- [Your goal] What is needed is an exact copy of every entry below, minus the images.

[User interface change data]
§

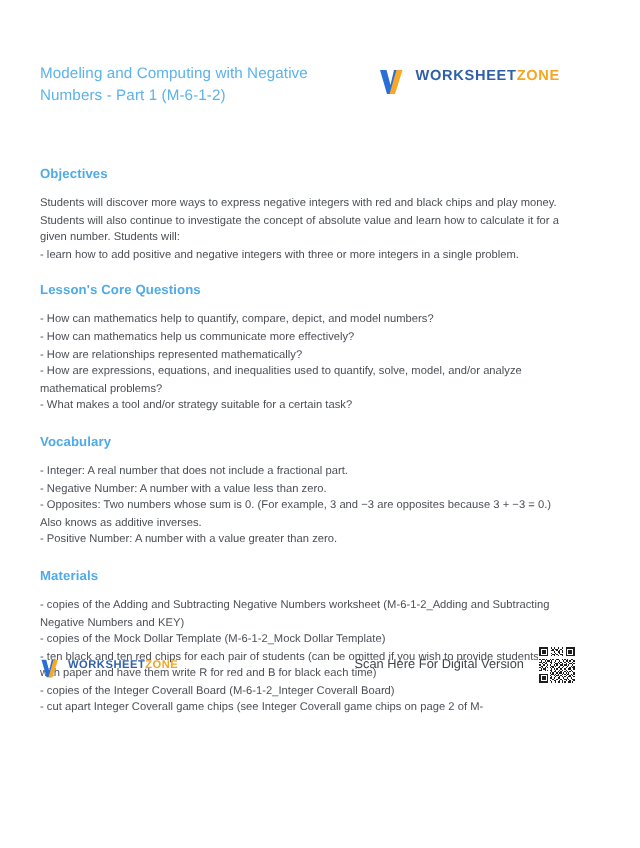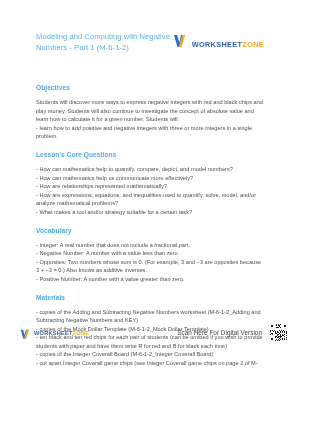--- a/index.html
+++ b/index.html
@@ -20,7 +20,7 @@
     width: 300px;
     height: 348px;
     box-sizing: border-box;
-    padding: 0 36px;
+    padding: 0 20px;
     position: relative;
   }
 

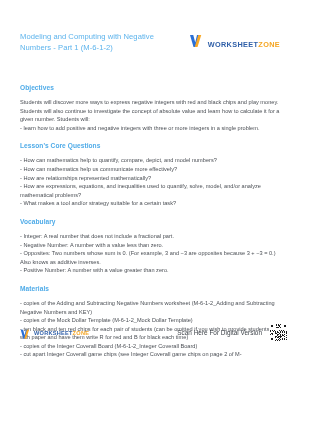--- a/index.html
+++ b/index.html
@@ -46,7 +46,7 @@
   
   .logo {
     display: flex;
-    align-items: flex-end;
+    align-items: flex-start;
     gap: 4px;
     margin-top: 3px;
   }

§

- [Task result]
--- a/index.html
+++ b/index.html
@@ -20,7 +20,7 @@
     width: 300px;
     height: 348px;
     box-sizing: border-box;
-    padding: 0 36px;
+    padding: 0 20px;
     position: relative;
   }
 

--- a/index.html
+++ b/index.html
@@ -46,7 +46,7 @@
   
   .logo {
     display: flex;
-    align-items: flex-end;
+    align-items: flex-start;
     gap: 4px;
     margin-top: 3px;
   }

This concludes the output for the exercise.